This weekend my husband and I, along with my dad and a friend of ours, are heading for the hills! We're camping in the White Mountains for two nights, and spending one whole day attempting to reach the summit of White Mountain itself, the third tallest mountain in California at 14,252 feet above sea level. It will be Caleb's and my third fourteener, and that reason alone motivates me to get there. I found a few pictures online that give a glimpse of what our weekend will include. Unfortunately, White Mountain doesn't appear to be a very pretty hike. But the view from the top should be spectacular. Well, and the Bristlecone Pines, the world's oldest living things, are fascinating in themselves.

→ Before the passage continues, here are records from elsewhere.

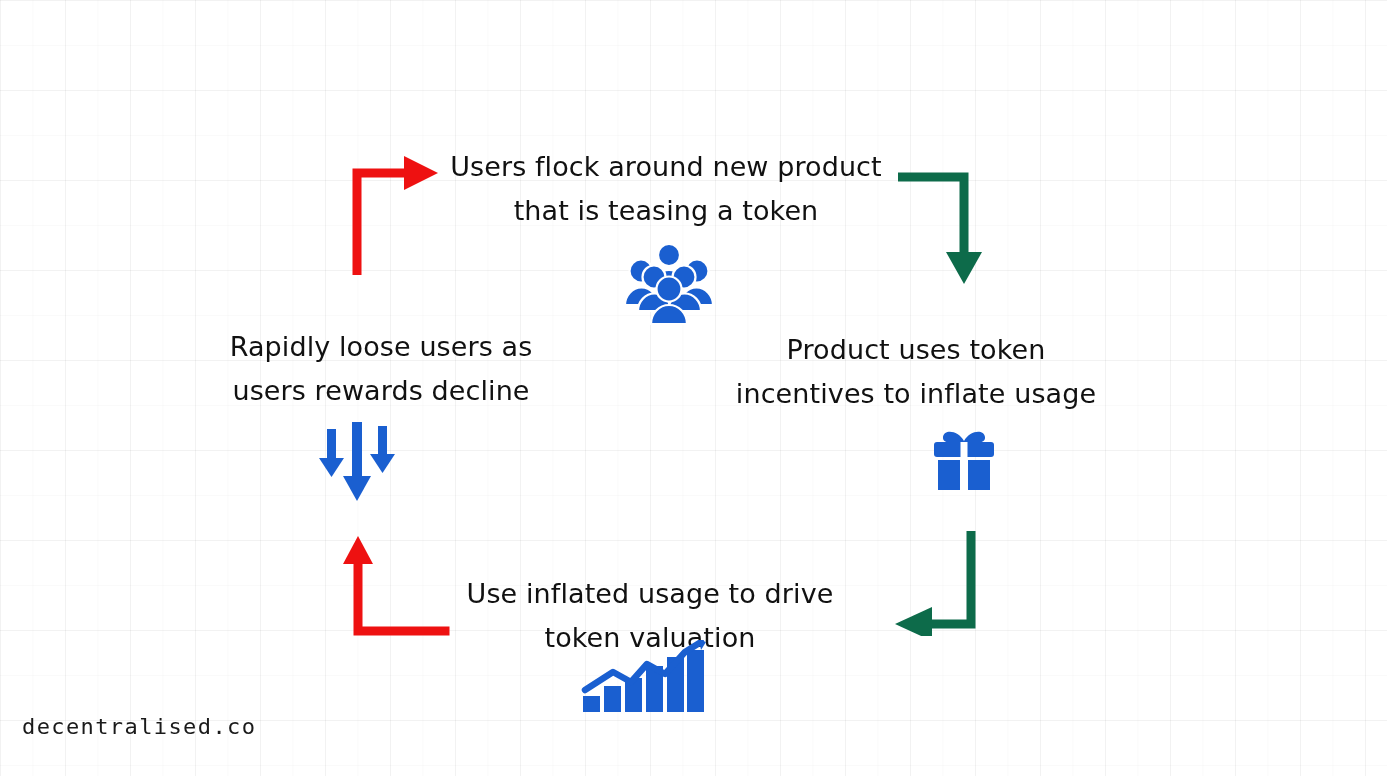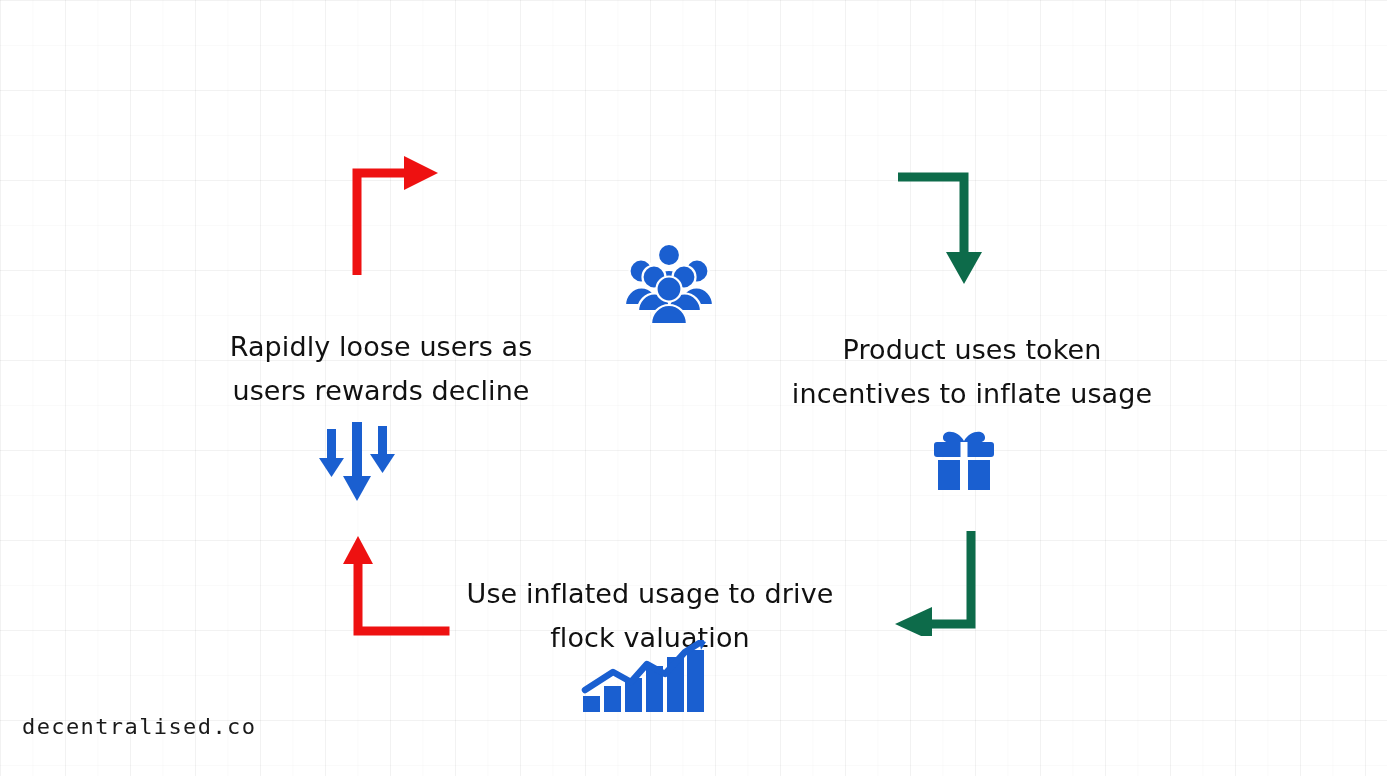--- a/index.html
+++ b/index.html
@@ -76,6 +76,10 @@
 
 <div id="canvas">
 
+  <div class="node-label" id="label-top">
+    <span class="ln">Users flock around new product</span>
+    <span class="ln">that is teasing a token</span>
+  </div>
 
   <div class="node-label" id="label-right">
     <span class="ln">Product uses token</span>

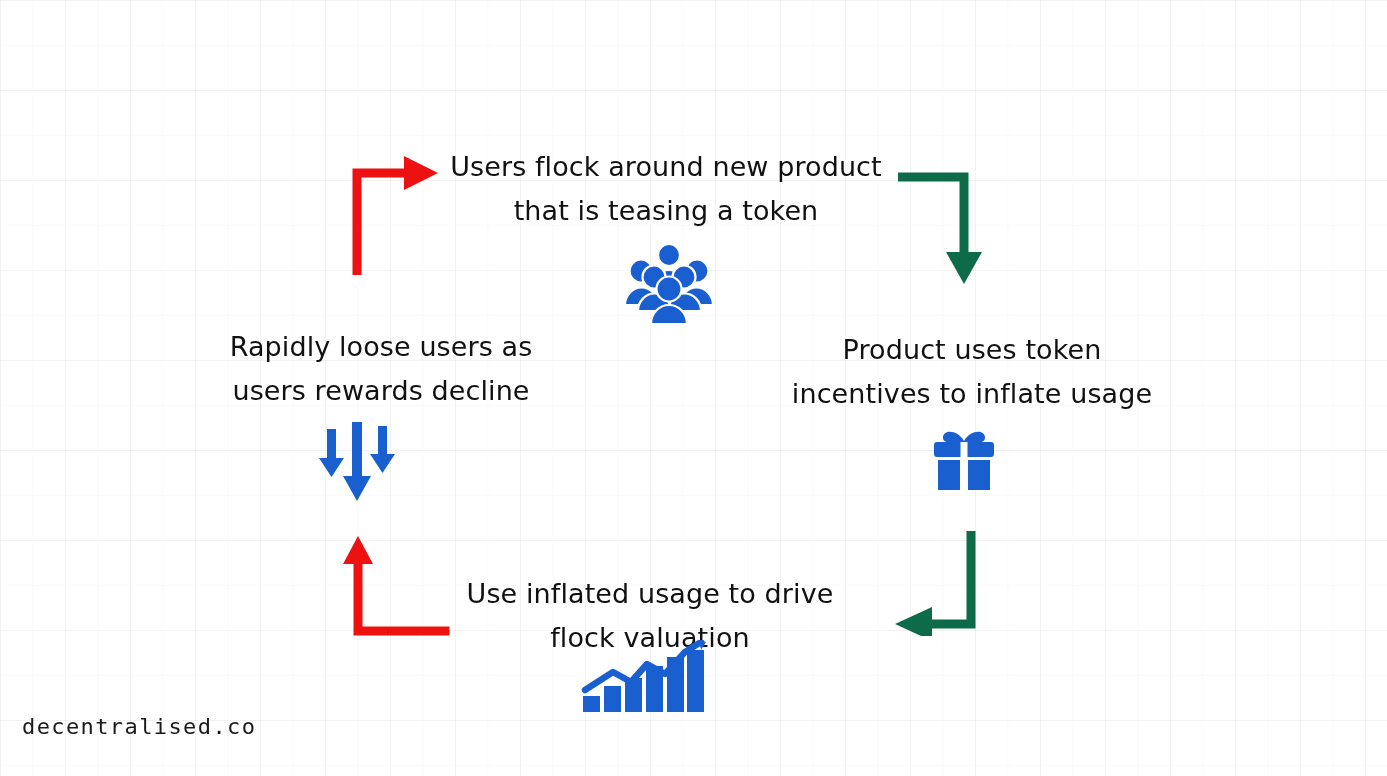--- a/index.html
+++ b/index.html
@@ -57,7 +57,7 @@
 
   
   #label-top    { left: 438px; top: 145px; width: 456px; }
-  #label-right  { left: 772px; top: 328px; width: 400px; text-align: center; }
+  #label-right  { left: 716px; top: 328px; width: 400px; text-align: center; }
   #label-bottom { left: 455px; top: 572px; width: 390px; }
   #label-left   { left: 216px; top: 325px; width: 330px; }
 

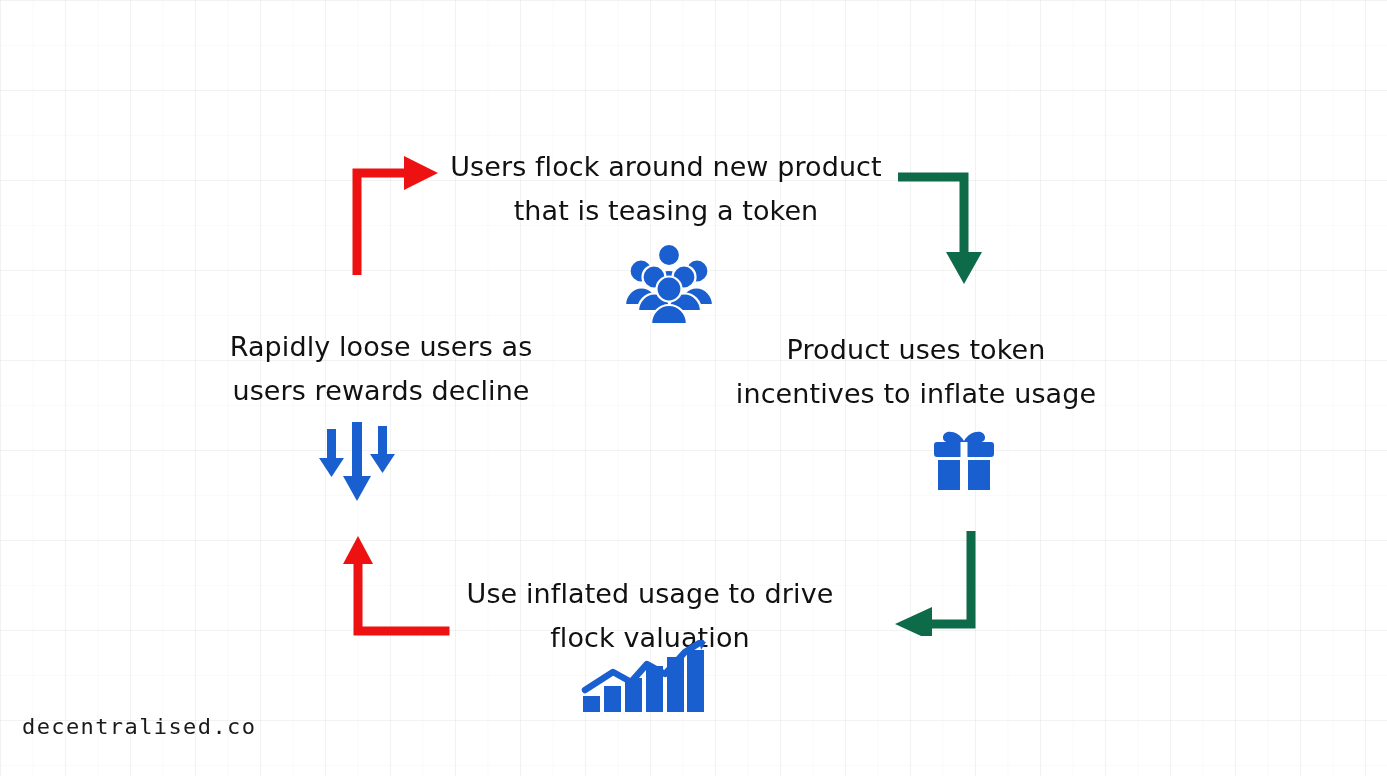--- a/index.html
+++ b/index.html
@@ -88,7 +88,7 @@
 
   <div class="node-label" id="label-bottom">
     <span class="ln">Use inflated usage to drive</span>
-    <span class="ln">flock valuation</span>
+    <span class="ln">token valuation</span>
   </div>
 
   <div class="node-label" id="label-left">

Last night my cousin asked me what it was that prompts me to climb these mountains, and I realized the only answer I could give her was "because its there." I've never considered that a valid answer before, but the feeling of accomplishment that washes over me when I've completed a hike like this is better than most other highs. There's definitely beauty to behold and I definitely love the silence of such a deserted place ... but its really because the mountain itself simply demands to be conquered. I don't look forward to the pain of a hike I've only half-heartedly trained for, but everything is worth the exhiliration of simply reaching the top. I hope I make it.
Bristlecone Pines. Yes, what looks like a dead stump of tree is actually still alive. What's even more amazing about these old trees is the inhospitable terrain in which they live. They are the ONLY things that grow out of this particularly dry and rocky soil, and they live well and long. Some of these trees are over 4,000 years old.